■ **THE TASK**
Copy the following data exactly and drop the pictures.

■ **Web page edit records**
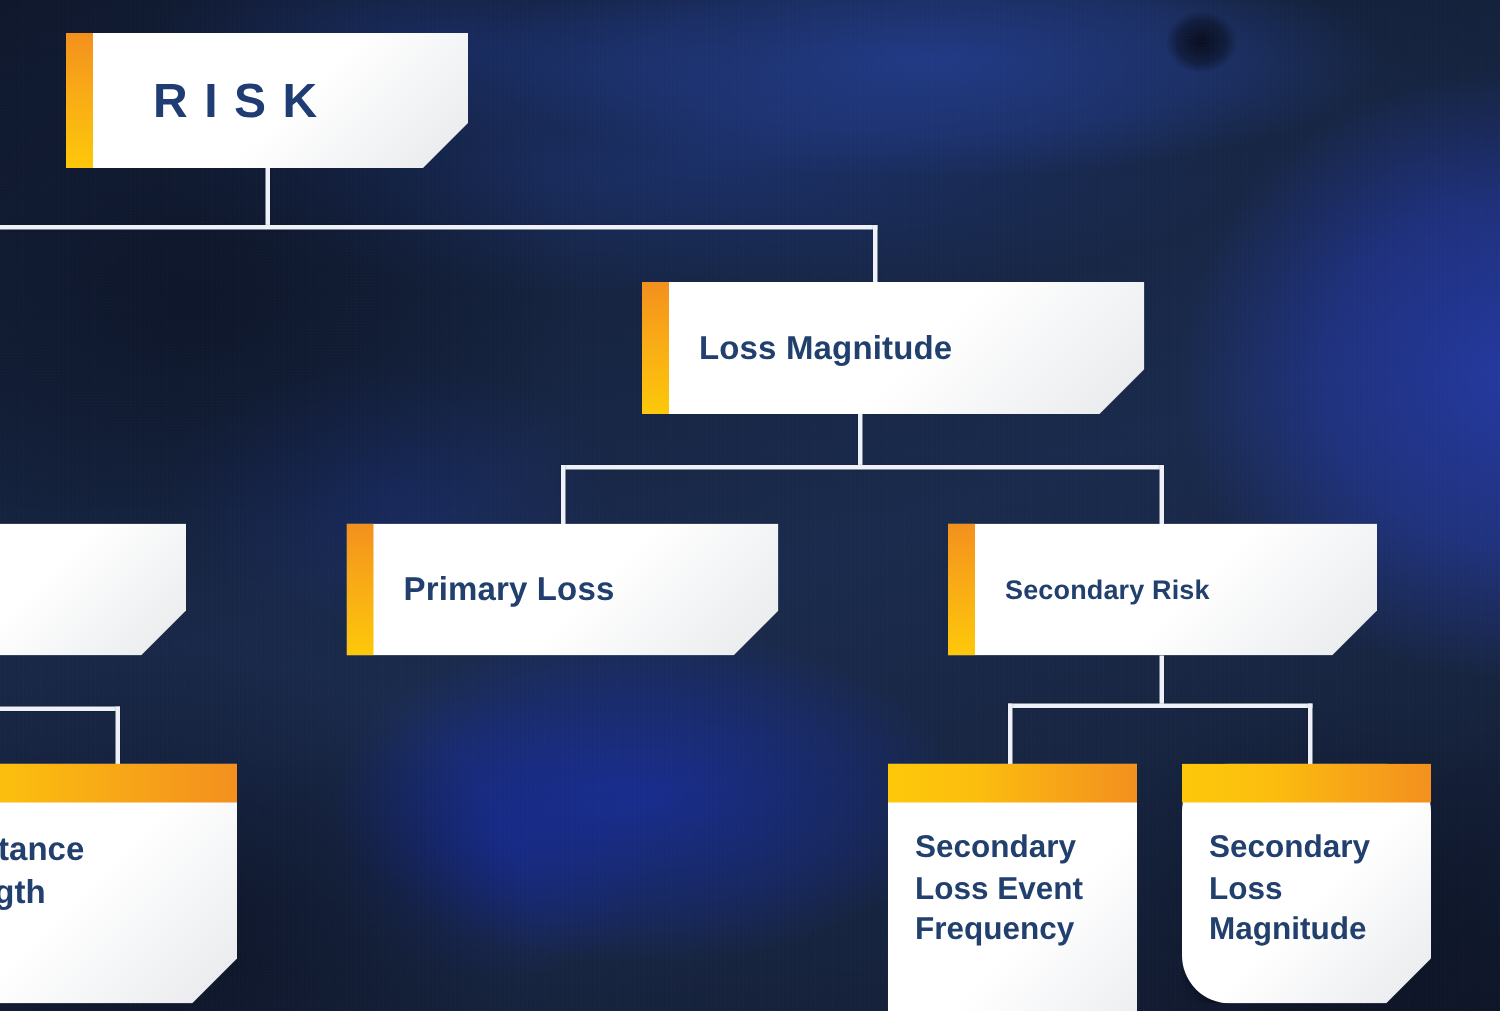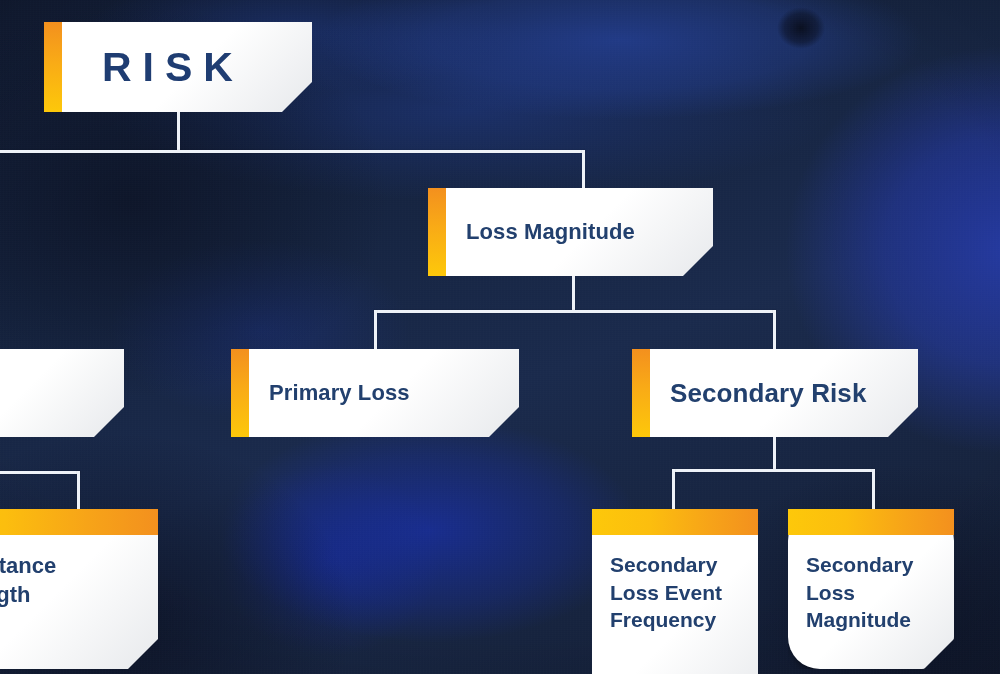--- a/index.html
+++ b/index.html
@@ -93,7 +93,7 @@
 
   
   #node-risk{left:44px;top:22px;width:268px;height:90px;}
-  #node-risk .label{font-size:41px;letter-spacing:11px;padding-left:40px;color:#1f3d72;}
+  #node-risk .label{font-size:32px;letter-spacing:11px;padding-left:40px;color:#1f3d72;}
 
   #node-loss-magnitude{left:428px;top:188px;width:285px;height:88px;}
   #node-loss-magnitude .label{font-size:22px;}

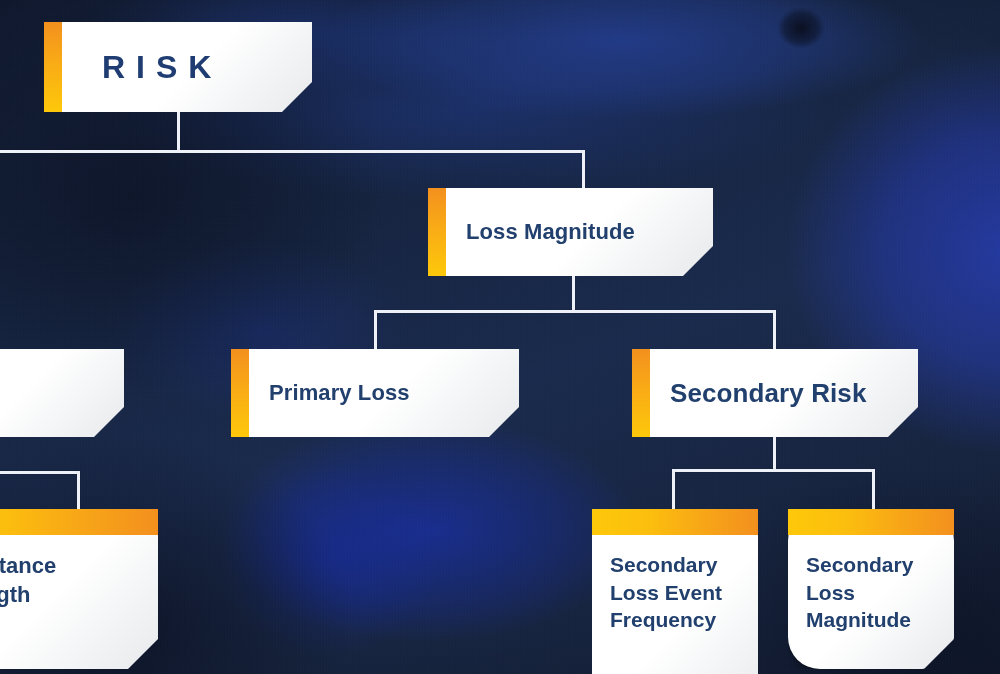--- a/index.html
+++ b/index.html
@@ -95,7 +95,7 @@
   #node-risk{left:44px;top:22px;width:268px;height:90px;}
   #node-risk .label{font-size:32px;letter-spacing:11px;padding-left:40px;color:#1f3d72;}
 
-  #node-loss-magnitude{left:428px;top:188px;width:285px;height:88px;}
+  #node-loss-magnitude{left:428px;top:188px;width:335px;height:88px;}
   #node-loss-magnitude .label{font-size:22px;}
 
   #node-vulnerability{left:-112px;top:349px;width:236px;height:88px;}

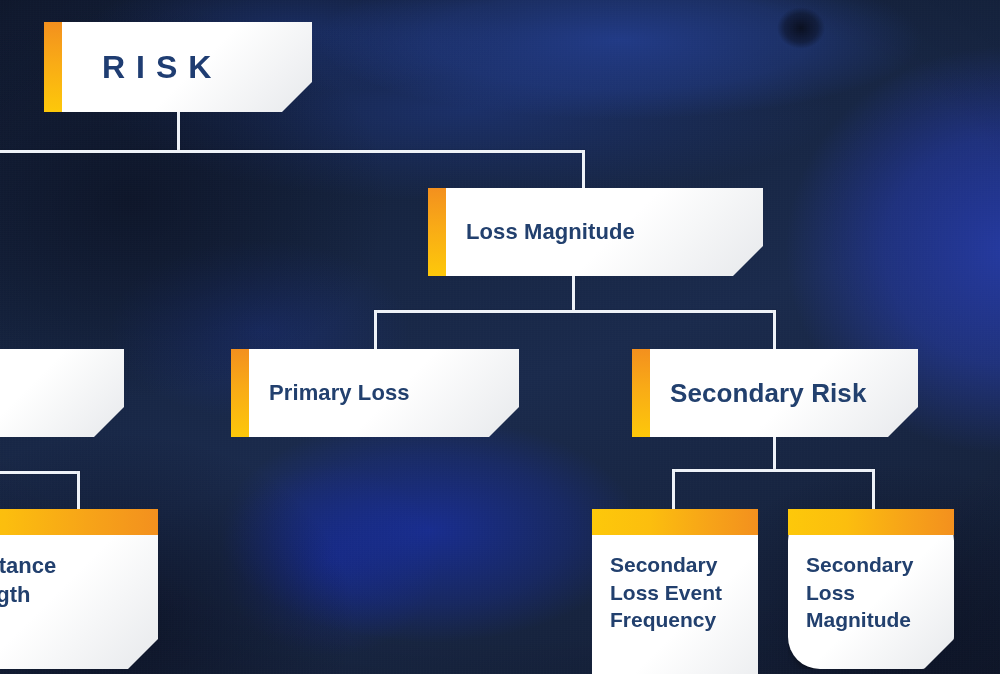--- a/index.html
+++ b/index.html
@@ -105,7 +105,7 @@
   #node-primary-loss .label{font-size:22px;}
 
   #node-secondary-risk{left:632px;top:349px;width:286px;height:88px;}
-  #node-secondary-risk .label{font-size:26px;}
+  #node-secondary-risk .label{font-size:18px;}
 
   #node-resistance-strength{left:-78px;top:509px;width:236px;height:160px;}
   #node-resistance-strength .label{font-size:22px;}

■ **SOLVED PROBLEM**
--- a/index.html
+++ b/index.html
@@ -93,7 +93,7 @@
 
   
   #node-risk{left:44px;top:22px;width:268px;height:90px;}
-  #node-risk .label{font-size:41px;letter-spacing:11px;padding-left:40px;color:#1f3d72;}
+  #node-risk .label{font-size:32px;letter-spacing:11px;padding-left:40px;color:#1f3d72;}
 
   #node-loss-magnitude{left:428px;top:188px;width:285px;height:88px;}
   #node-loss-magnitude .label{font-size:22px;}

--- a/index.html
+++ b/index.html
@@ -95,7 +95,7 @@
   #node-risk{left:44px;top:22px;width:268px;height:90px;}
   #node-risk .label{font-size:32px;letter-spacing:11px;padding-left:40px;color:#1f3d72;}
 
-  #node-loss-magnitude{left:428px;top:188px;width:285px;height:88px;}
+  #node-loss-magnitude{left:428px;top:188px;width:335px;height:88px;}
   #node-loss-magnitude .label{font-size:22px;}
 
   #node-vulnerability{left:-112px;top:349px;width:236px;height:88px;}

--- a/index.html
+++ b/index.html
@@ -105,7 +105,7 @@
   #node-primary-loss .label{font-size:22px;}
 
   #node-secondary-risk{left:632px;top:349px;width:286px;height:88px;}
-  #node-secondary-risk .label{font-size:26px;}
+  #node-secondary-risk .label{font-size:18px;}
 
   #node-resistance-strength{left:-78px;top:509px;width:236px;height:160px;}
   #node-resistance-strength .label{font-size:22px;}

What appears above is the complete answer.